FastTuple
Introduction
There are lots of good things about working on the JVM, like a world class JIT, operating system threads, and a world class garbage collector. However, one limiting factor can often be the interaction between primitive types and referenced types in Java. Primitive types are the built in types that represent integral numbers, floating point numbers, and boolean yes/no values. Primitives are also quite fast and memory efficient: they get allocated either on the stack if they're being used in a method, or inlined in an object when they're declared as field members. And they wind up being fast because the JIT can often optimize their access down to a single CPU instruction. This works really well when you know what types a class will hold as its state beforehand. If, on the other hand, you don't know what an object or array will hold at compile time the JVM forces you to box primitives. Boxing means that the primitives get wrapped in a heap allocated object, and their container will hold a reference to them. That type of overhead winds up being inefficient both in access time and memory space. Access time suffers because this type of layout breaks locality of reference, which is the principle that memory frequently accessed together should be stored adjacently. All modern memory hierarchies optimize for locality of reference in their caching implementations. The extra allocations and garbage generated also put pressure on the JVM's garbage collector, which can often be a cause of long pause times.

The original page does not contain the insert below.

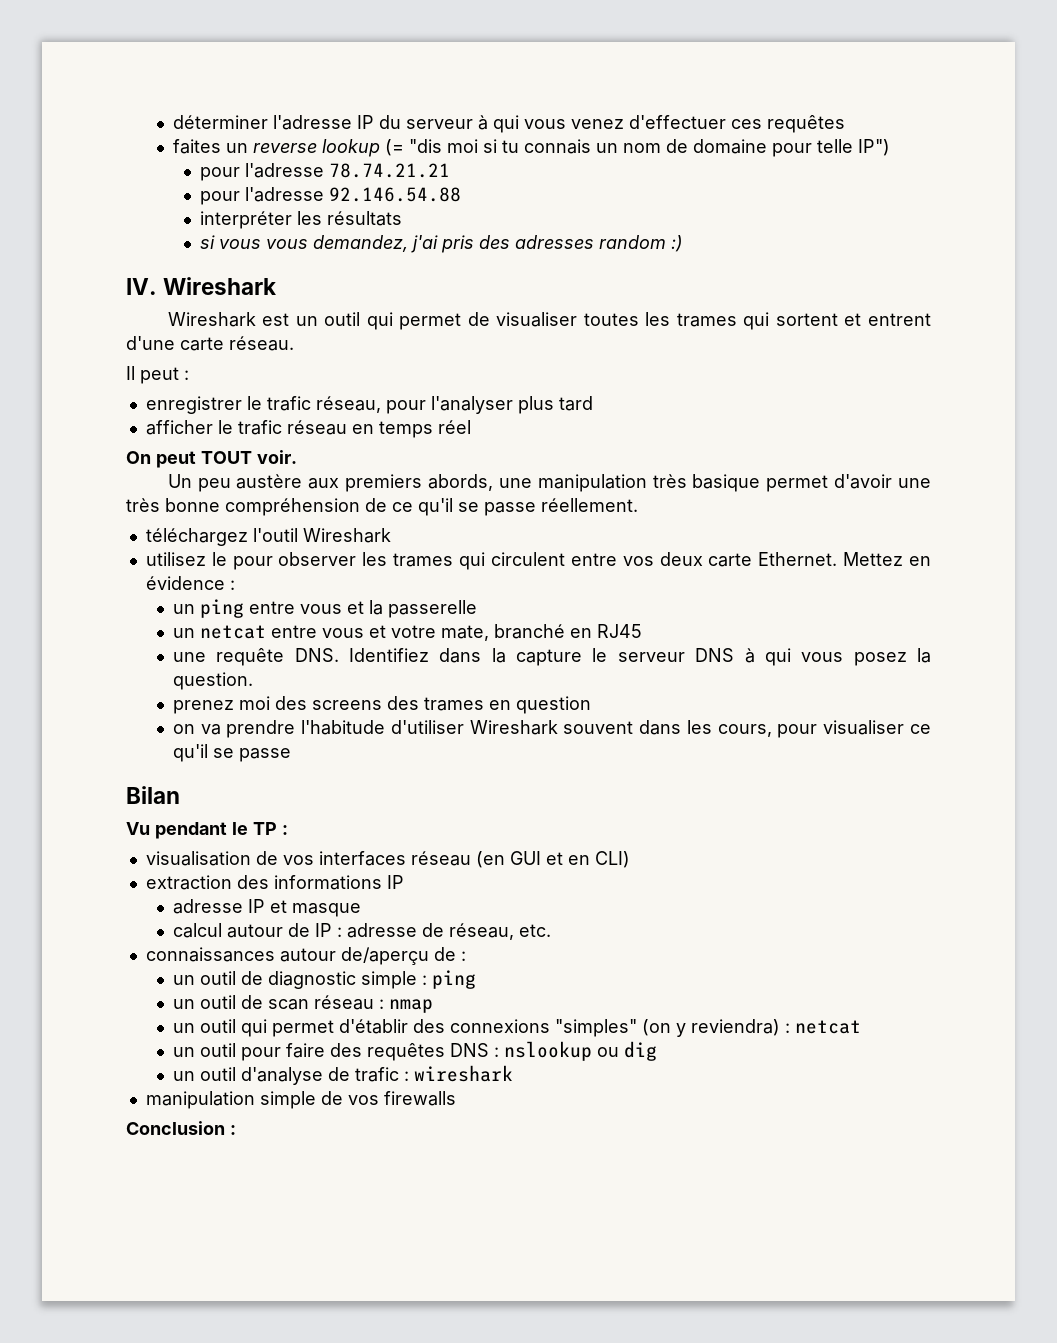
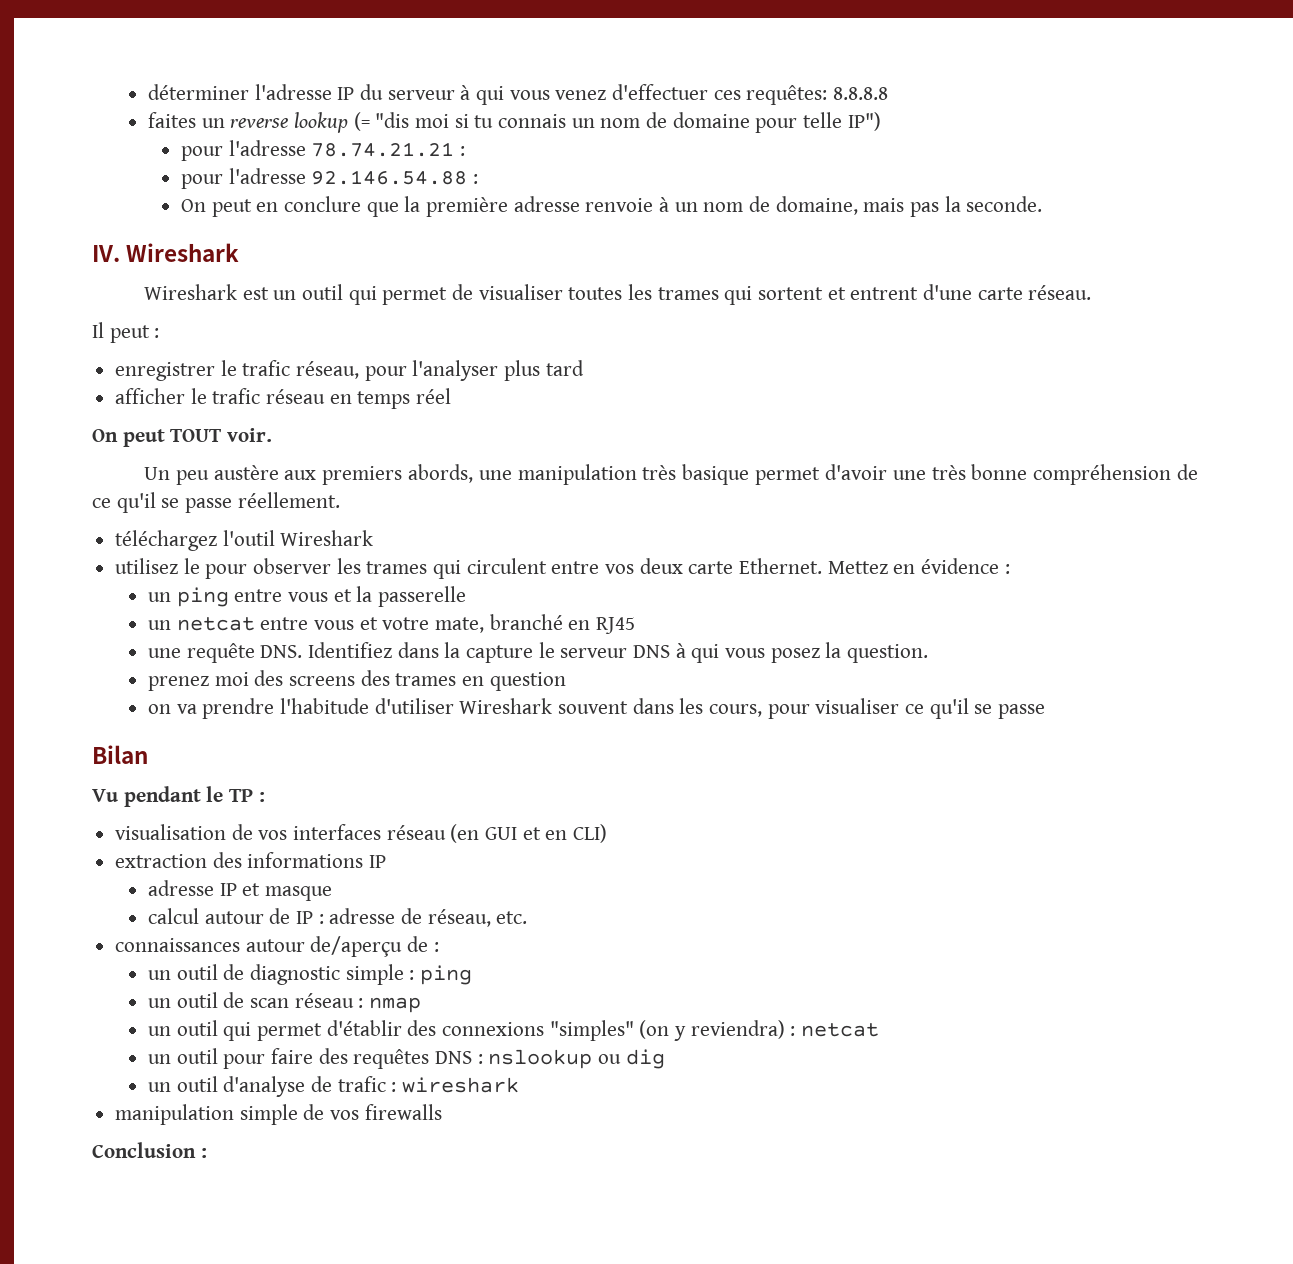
[766,115,845,133] requêtes -> [746,85,889,105] requêtes: 8.8.8.8
(450, 170) none -> [460,146,466,156] :
[199,211,402,229] [199,235,683,253] // interpréter les résultats // si vous vous demandez, j'ai pris des adresses random :) -> [473,174,479,184] [181,196,1043,217] : // On peut en conclure que la première adresse renvoie à un nom de domaine, mais pas la seconde.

We wrote FastTuple to try and help solve this problem. FastTuple generates heterogeneous collections of primitive values and ensures as best it can that they will be laid out adjacently in memory. The individual values in the tuple can either be accessed from a statically bound interface, via an indexed accessor, or via reflective or other dynamic invocation techniques. FastTuple is designed to deal with a large number of tuples therefore it will also attempt to pool tuples such that they do not add significantly to the GC load of a system. FastTuple is also capable of allocating the tuple value storage entirely off-heap, using Java's direct memory capabilities.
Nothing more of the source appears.